Prominent Russian publicist Ivan Davydov, in his extensive analysis of what is happening in Khabarovsk, wrote, among other things:
“And one more conclusion, also important: TV in Russia has lost to the Internet. Hushing up the topic on TV does not mean anything at all, there are more than enough channels to receive independent information. The propaganda machine, which had been under construction for two decades, had a serious malfunction.
This means that the Internet will face hard times - the state will launch a new "crusade" against it. After all, the authorities also understand their weaknesses, and defend themselves as best they can..."
It should be noted that this topic has long become one of the favorites of domestic analysts, most of whom agree with Davydov, such as Dmitry Petrov:
“Vanya is very smart and Vanya is right. But here he did not finish a little. Or - gave us the opportunity to develop his thought. So: "the Internet is facing hard times" - writes Vanya. An - no. Hard times await those for whom he is communication, that is, work and life. From this we will draw conclusions..."
However, it seems that both publicists were a little too hasty with such conclusions. Yes, the Internet really played a major role in the consolidation of Khabarovsk residents, so the suppression of protests on television did not help the Kremlin at all, but only hurt. But this does not mean that the Internet has won across the country. No, she remained completely indifferent to these events, as the TV wanted. Here is what journalist Pavel Pryanikov writes on his blog:
“For the first time in five months I held a traditional focus group today. While in mini-format, I hope that in August I will do a full-size focus group. So far, the first conclusions:
- Total distrust of the authorities.
“But this mistrust is not expressed in readiness for mass protests.
- Rather, it is the ultimate escapism - "our life is separate, yours is separate". Russia finally becomes a state of "two nations" - 1% of the upper class and 99% of the rest.
- There is absolutely no topic of Ukraine (Donbass). No longer interested in what is happening there.
- The topic of the West is only interest in the protests there.

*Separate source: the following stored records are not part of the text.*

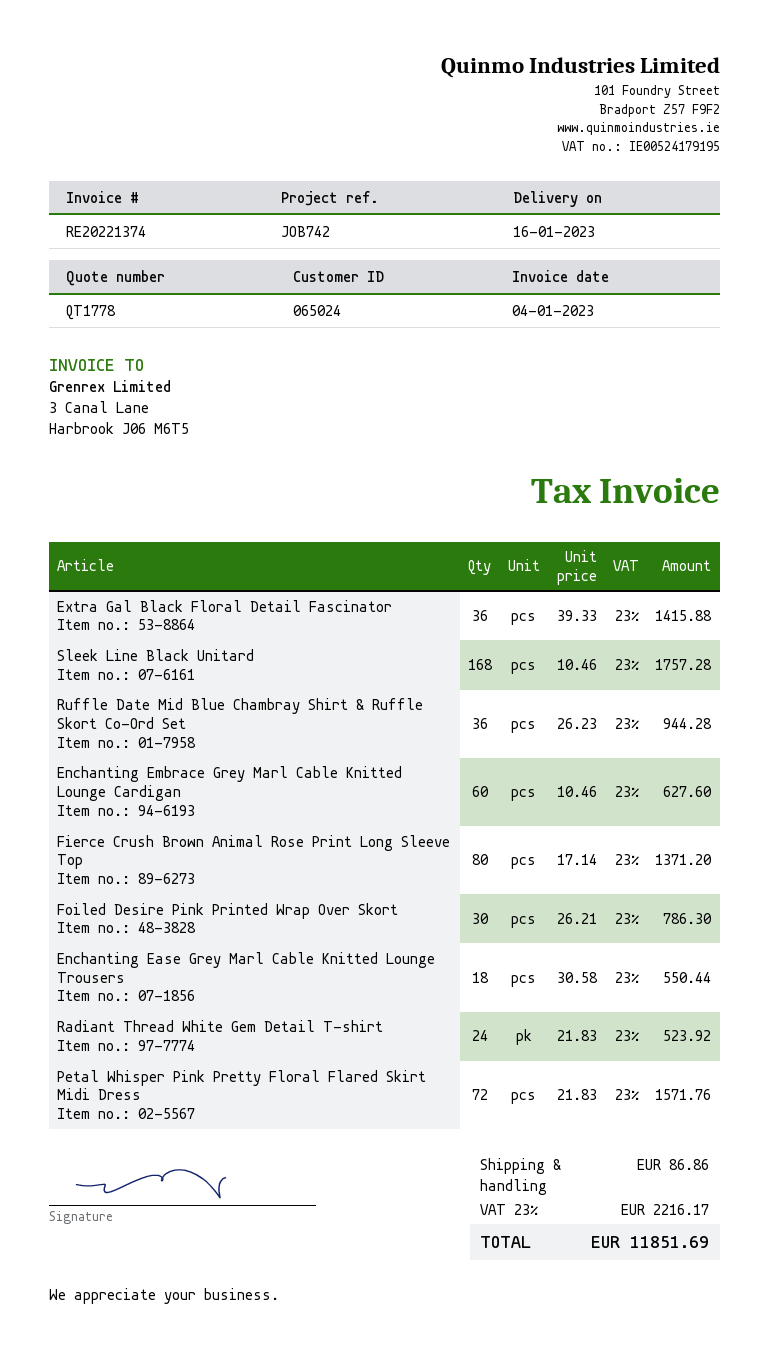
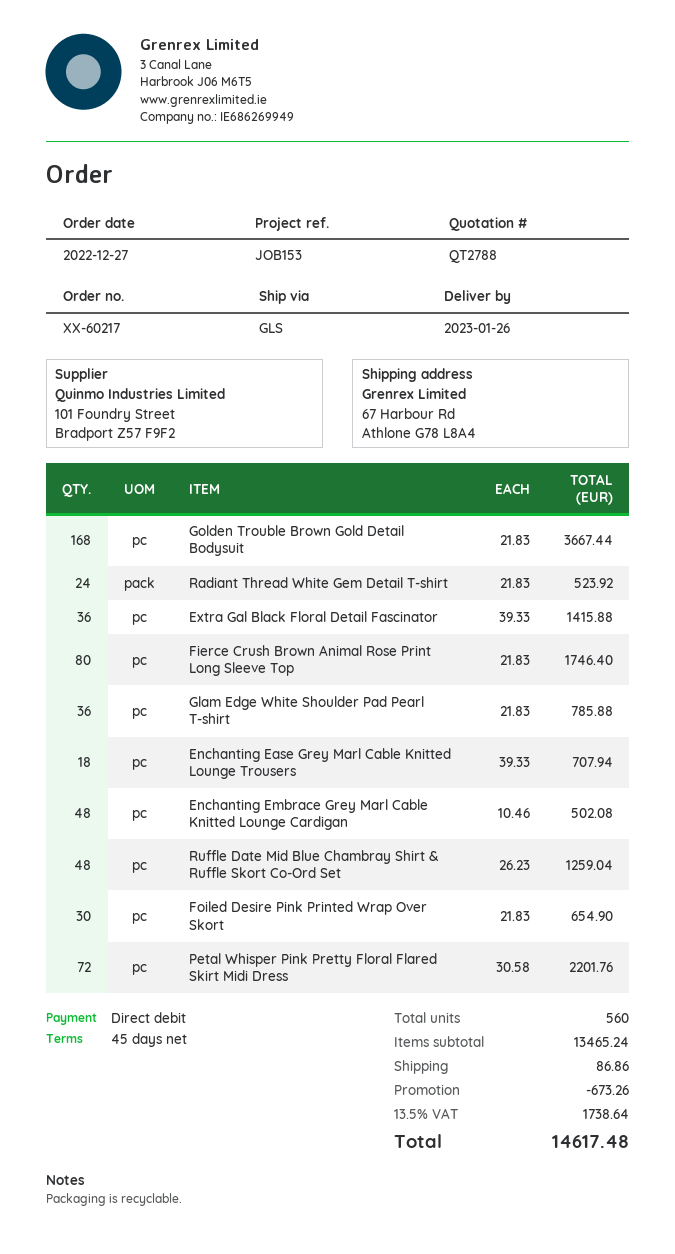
quote number: QT1778 -> QT2788
delivery date: 2023-01-16 -> 2023-01-26
reference: JOB742 -> JOB153
Sleek Line Black Unitard: 168 x 10.46 = 1757.28 -> none
Ruffle Date Mid Blue Chambray Shirt & Ruffle Skort Co-Ord Set: 36 x 26.23 = 944.28 -> 48 x 26.23 = 1259.04
Enchanting Embrace Grey Marl Cable Knitted Lounge Cardigan: 60 x 10.46 = 627.60 -> 48 x 10.46 = 502.08
Fierce Crush Brown Animal Rose Print Long Sleeve Top: 80 x 17.14 = 1371.20 -> 80 x 21.83 = 1746.40
Foiled Desire Pink Printed Wrap Over Skort: 30 x 26.21 = 786.30 -> 30 x 21.83 = 654.90
Enchanting Ease Grey Marl Cable Knitted Lounge Trousers: 18 x 30.58 = 550.44 -> 18 x 39.33 = 707.94
Petal Whisper Pink Pretty Floral Flared Skirt Midi Dress: 72 x 21.83 = 1571.76 -> 72 x 30.58 = 2201.76
Golden Trouble Brown Gold Detail Bodysuit: none -> 168 x 21.83 = 3667.44
Glam Edge White Shoulder Pad Pearl T-shirt: none -> 36 x 21.83 = 785.88
discount: none -> 673.26
tax: 23% = 2216.17 -> 13.5% = 1738.64
total: 11851.69 -> 14617.48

Fear that minorities can do the same in Russia (especially national minorities).
- Almost nothing is known about Khabarovsk (it is not on TV and mainstream media - there is no “deep people” on the agenda either).
- The desire for a very left-wing economy and a very right-wing politics has intensified even more..."
So, in all things, television is still ahead of the Internet, and apparently this leadership will last for another couple of decades, until a new, “networked” generation comes to replace the generation that grew up on the blue screen and now occupies leading positions in the country's power structures.